IIls étaient perçus comme une milice tribale, isolée dans les montagnes du Yémen. Aujourd’hui, les Houthis sont devenus un acteur incontournable du conflit qui embrase le Moyen-Orient. Pas parce qu’ils auraient soudainement acquis une puissance militaire décisive. Mais parce que Téhéran les a intégrés au cœur de sa stratégie de dissuasion.

Le signal le plus fort est venu d’une information rapportée par Reuters le 16 juillet 2026. L’Iran a ordonné aux Houthis de se tenir prêts à fermer la route pétrolière de la mer Rouge si les États-Unis frappaient ses centrales électriques. Ce n’est plus une coordination informelle. Ce n’est plus un simple soutien logistique. C’est une chaîne de commandement explicite.

Téhéran utilise désormais les Houthis comme une arme de pression navale, capable de menacer l’une des voies maritimes les plus stratégiques au monde.

Le détroit de Bab-el-Mandeb, c’est 12 à 15 % du commerce mondial qui transite chaque jour. C’est 4,1 millions de barils de pétrole qui passent par ce goulet. C’est 70 % des exportations pétrolières saoudiennes qui empruntent la mer Rouge. Le fermer, même temporairement, serait un choc énergétique mondial.

Et les Houthis le savent.

Leur chef, Abdul-Malik al-Houthi, a posé une équation claire : « L’équation réelle est l’aéroport de Sanaa pour l’aéroport de Riyad. Aéroports pour aéroports, ports pour ports, blocus pour blocus. »

Ce n’est pas une menace rhétorique. C’est une revendication de symétrie stratégique. Les Houthis ne reconnaissent plus leur infériorité militaire. Ils affirment que toute frappe sur leurs infrastructures entraînera une réponse identique sur le sol saoudien. Une logique de dissuasion qui change la donne pour Riyad.

L’Arabie saoudite, qui était jusqu’ici un sanctuaire relativement protégé, devient une cible légitime pour des missiles et des drones. Ses installations pétrolières, ses aéroports, ses ports sont désormais dans la ligne de mire. Les frappes ont d’ailleurs déjà commencé. En juillet 2026, les Houthis ont menacé de paralyser les aéroports saoudiens et ont lancé des missiles sur le royaume.

Grâce aux Houthis, le conflit Iran-États-Unis a changé d’échelle. Il ne se joue plus seulement dans le détroit d’Ormuz ou sur le territoire iranien. Il s’étend désormais à la mer Rouge, à la péninsule arabique, et jusqu’à l’océan Indien.

Les Houthis sont le bras armé de cette extension. Ils permettent à l’Iran d’ouvrir un troisième front, après le Liban et la Syrie, sans engager directement ses propres forces. Un levier opérationnel, économique et politique.

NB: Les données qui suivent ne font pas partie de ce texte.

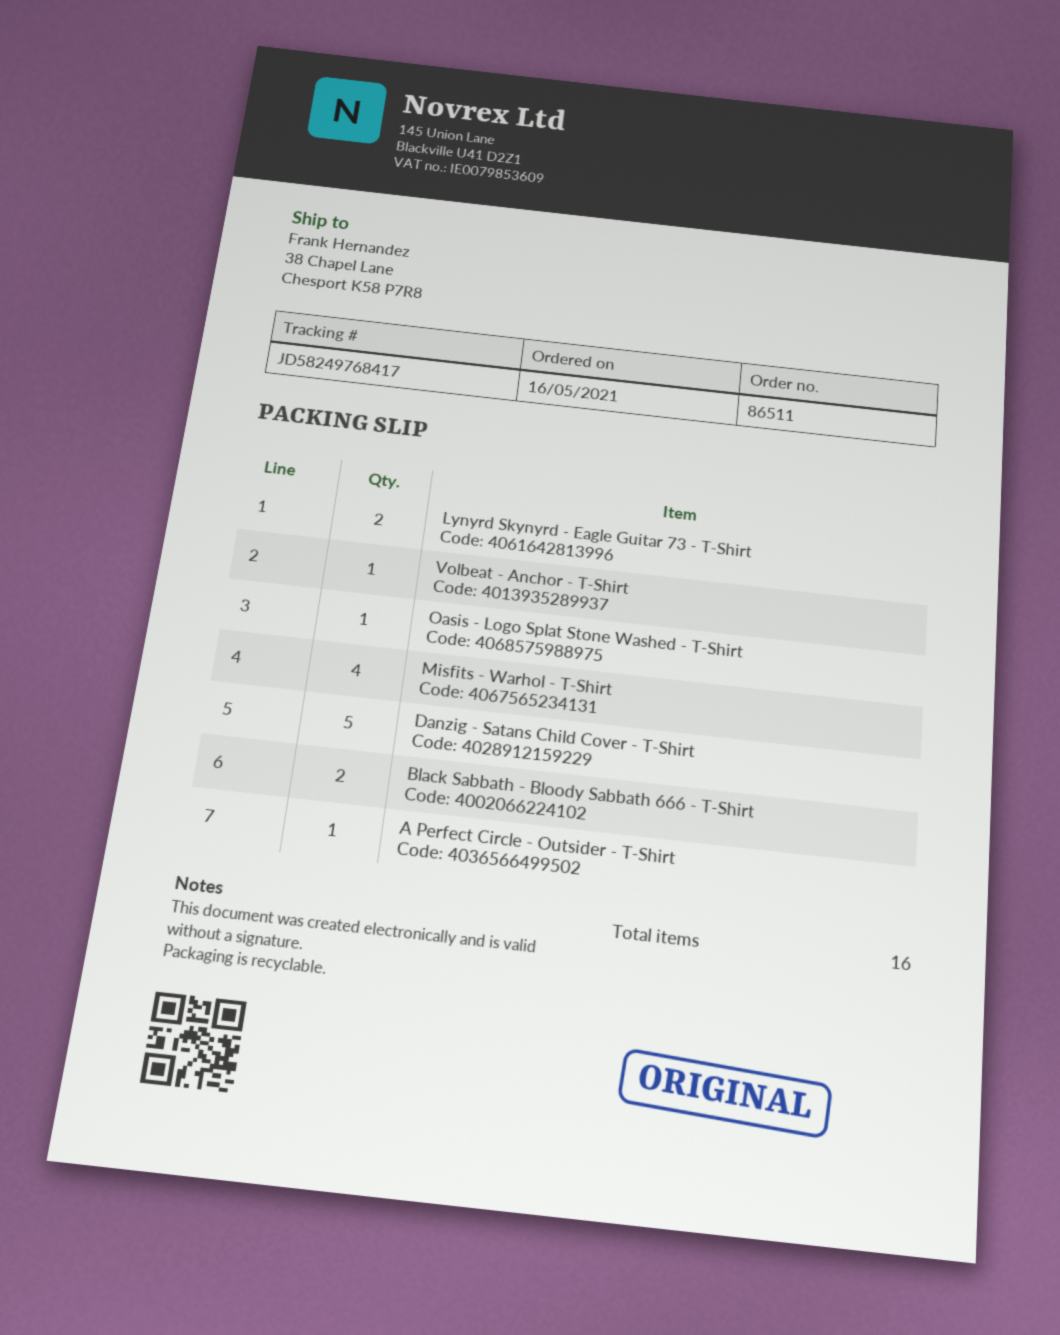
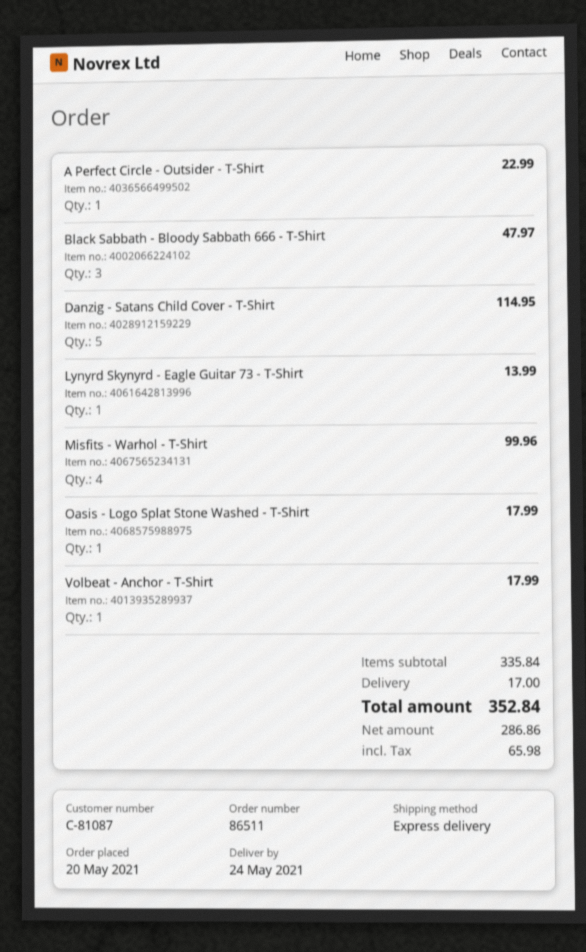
order date: 2021-05-16 -> 2021-05-20
Lynyrd Skynyrd - Eagle Guitar 73 - T-Shirt: 2 -> 1
Black Sabbath - Bloody Sabbath 666 - T-Shirt: 2 -> 3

Car en menaçant les infrastructures pétrolières saoudiennes, les Houthis ne visent pas seulement Riyad. Ils visent l’économie mondiale. Toute perturbation significative du pétrole saoudien aurait des répercussions immédiates sur les marchés. Si Ormuz et Bab-el-Mandeb venaient à être fermés conjointement, le prix du baril pourrait atteindre 200 dollars.

Cela donne à l’Iran un moyen de pression indirect sur les puissances occidentales, sans avoir à utiliser ses propres missiles.

Les Houthis, de leur côté, nient être un simple proxy iranien. Ils affirment développer leurs propres armes, leur propre stratégie. Une position d’autonomie qui leur permet de se présenter comme un acteur politique à part entière, et pas seulement comme un pion sur l’échiquier de Téhéran. Les Émirats arabes unis, par la voix d’Anwar Gargash, les ont d’ailleurs qualifiés de « proxy » iranien. Une accusation qui souligne, en creux, l’importance qu’ils ont prise dans le conflit.

Alors, où va-t-on ?

L’escalade est possible. Les Houthis ferment Bab-el-Mandeb, les prix du pétrole flambent, et le conflit s’étend à la Corne de l’Afrique. Une désescalade sous pression est aussi envisageable. Les pertes économiques obligent l’Iran et les États-Unis à négocier, et les Houthis sont intégrés dans un processus politique. Enfin, une guerre d’usure prolongée est l’hypothèse la plus probable. Les Houthis maintiennent la menace sans exécuter le blocage, créant une incertitude permanente sur les marchés.

Une chose est certaine. Les Houthis ne sont plus un acteur périphérique. Ils sont passés du statut de pion à celui de cavalier. Pas encore une pièce maîtresse, mais capables de faire basculer une partie. Leur rôle est désormais triple : militaire, politique et diplomatique. Et personne, dans la région, ne peut plus les ignorer.